PROBLEM REQUIREMENTS = Look for "[x] 특정 userId 로 신청" in the records below, then copy that line and every line after it, exactly and with nothing added.

SUPPLIED DATA =

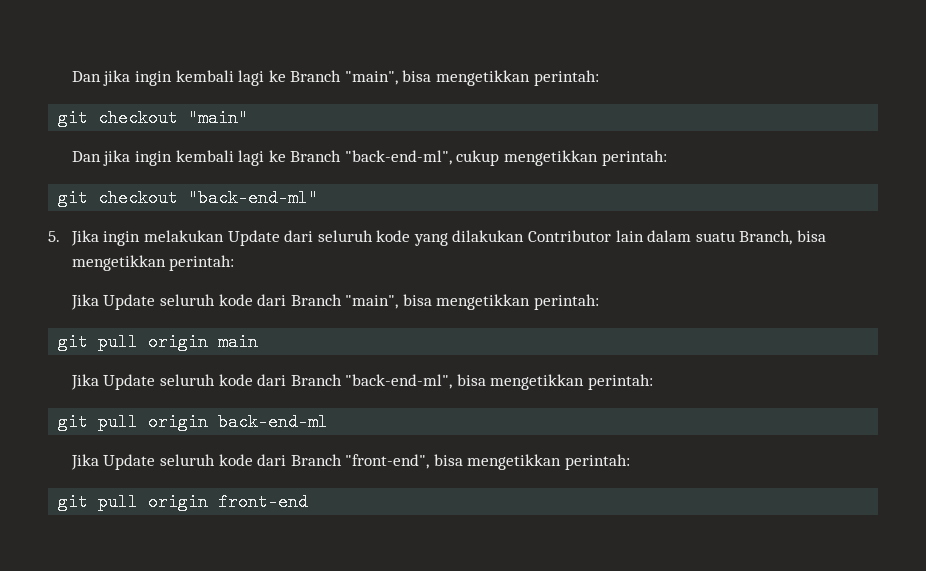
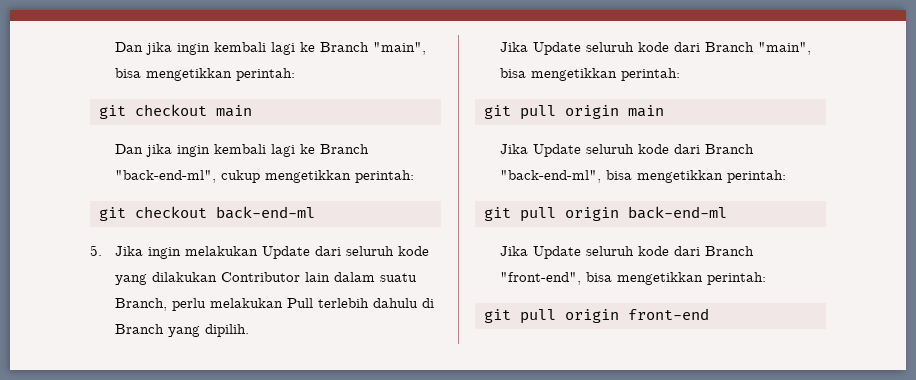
- git checkout "main"
+ git checkout main
- git checkout "back-end-ml"
+ git checkout back-end-ml
- 5. Jika ingin melakukan Update dari seluruh kode yang dilakukan Contributor lain dalam suatu Branch, bisa mengetikkan perintah:
+ 5. Jika ingin melakukan Update dari seluruh kode yang dilakukan Contributor lain dalam suatu Branch, perlu melakukan Pull terlebih dahulu di Branch yang dipilih.

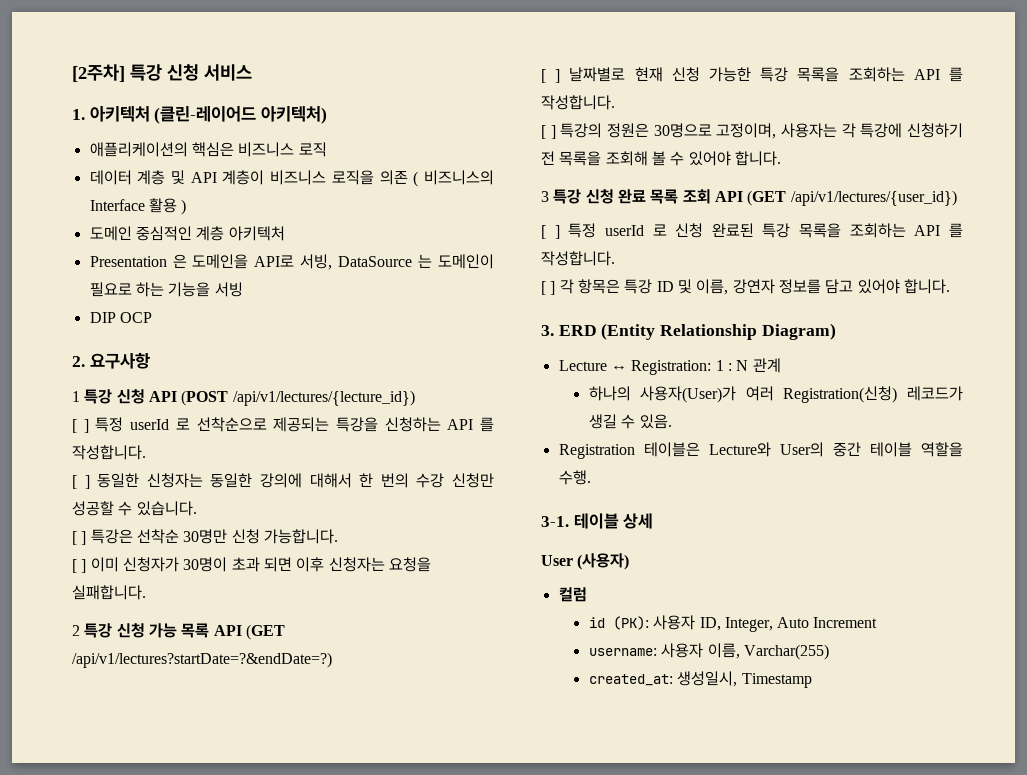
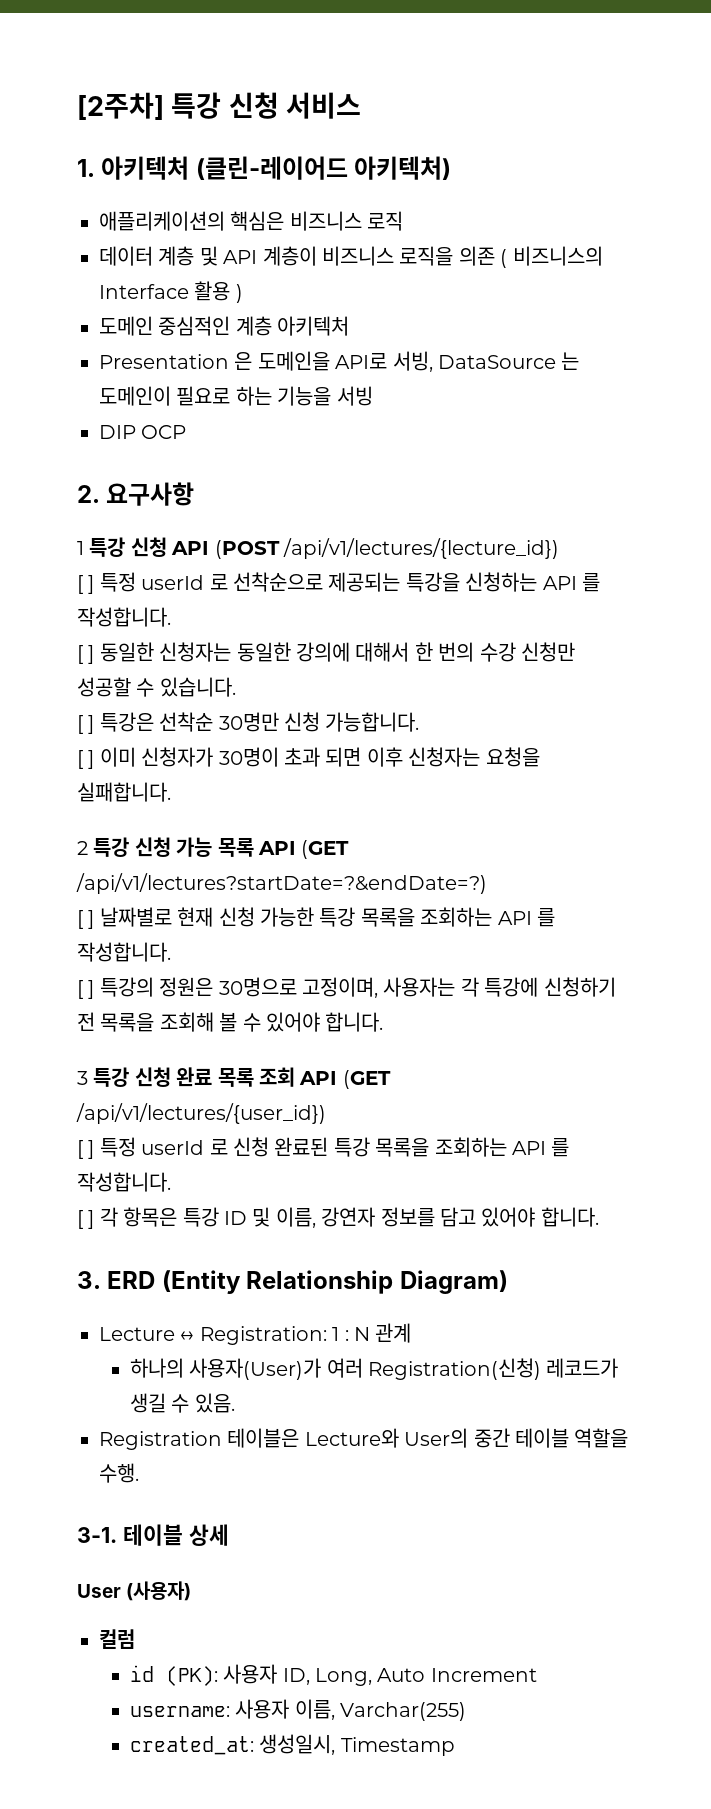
- id (PK): 사용자 ID, Integer, Auto Increment
+ id (PK): 사용자 ID, Long, Auto Increment

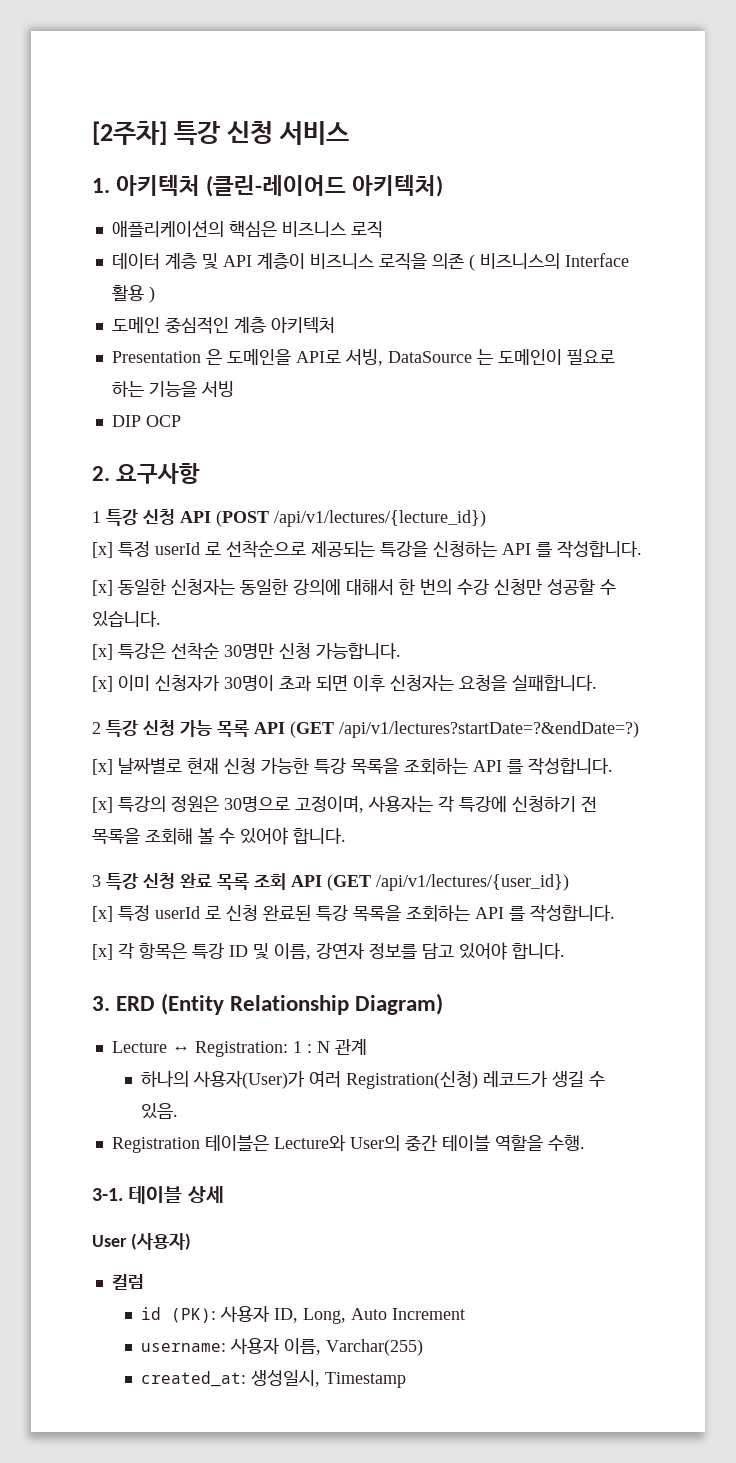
- [ ] 특정 userId 로 선착순으로 제공되는 특강을 신청하는 API 를 작성합니다.
+ [x] 특정 userId 로 선착순으로 제공되는 특강을 신청하는 API 를 작성합니다.
- [ ] 동일한 신청자는 동일한 강의에 대해서 한 번의 수강 신청만 성공할 수 있습니다.
+ [x] 동일한 신청자는 동일한 강의에 대해서 한 번의 수강 신청만 성공할 수 있습니다.
- [ ] 특강은 선착순 30명만 신청 가능합니다.
+ [x] 특강은 선착순 30명만 신청 가능합니다.
- [ ] 이미 신청자가 30명이 초과 되면 이후 신청자는 요청을 실패합니다.
+ [x] 이미 신청자가 30명이 초과 되면 이후 신청자는 요청을 실패합니다.
- [ ] 날짜별로 현재 신청 가능한 특강 목록을 조회하는 API 를 작성합니다.
+ [x] 날짜별로 현재 신청 가능한 특강 목록을 조회하는 API 를 작성합니다.
- [ ] 특강의 정원은 30명으로 고정이며, 사용자는 각 특강에 신청하기 전 목록을 조회해 볼 수 있어야 합니다.
+ [x] 특강의 정원은 30명으로 고정이며, 사용자는 각 특강에 신청하기 전 목록을 조회해 볼 수 있어야 합니다.
- [ ] 특정 userId 로 신청 완료된 특강 목록을 조회하는 API 를 작성합니다.
+ [x] 특정 userId 로 신청 완료된 특강 목록을 조회하는 API 를 작성합니다.
- [ ] 각 항목은 특강 ID 및 이름, 강연자 정보를 담고 있어야 합니다.
+ [x] 각 항목은 특강 ID 및 이름, 강연자 정보를 담고 있어야 합니다.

EXERCISE OUTPUT =
+ [x] 특정 userId 로 신청 완료된 특강 목록을 조회하는 API 를 작성합니다.
- [ ] 각 항목은 특강 ID 및 이름, 강연자 정보를 담고 있어야 합니다.
+ [x] 각 항목은 특강 ID 및 이름, 강연자 정보를 담고 있어야 합니다.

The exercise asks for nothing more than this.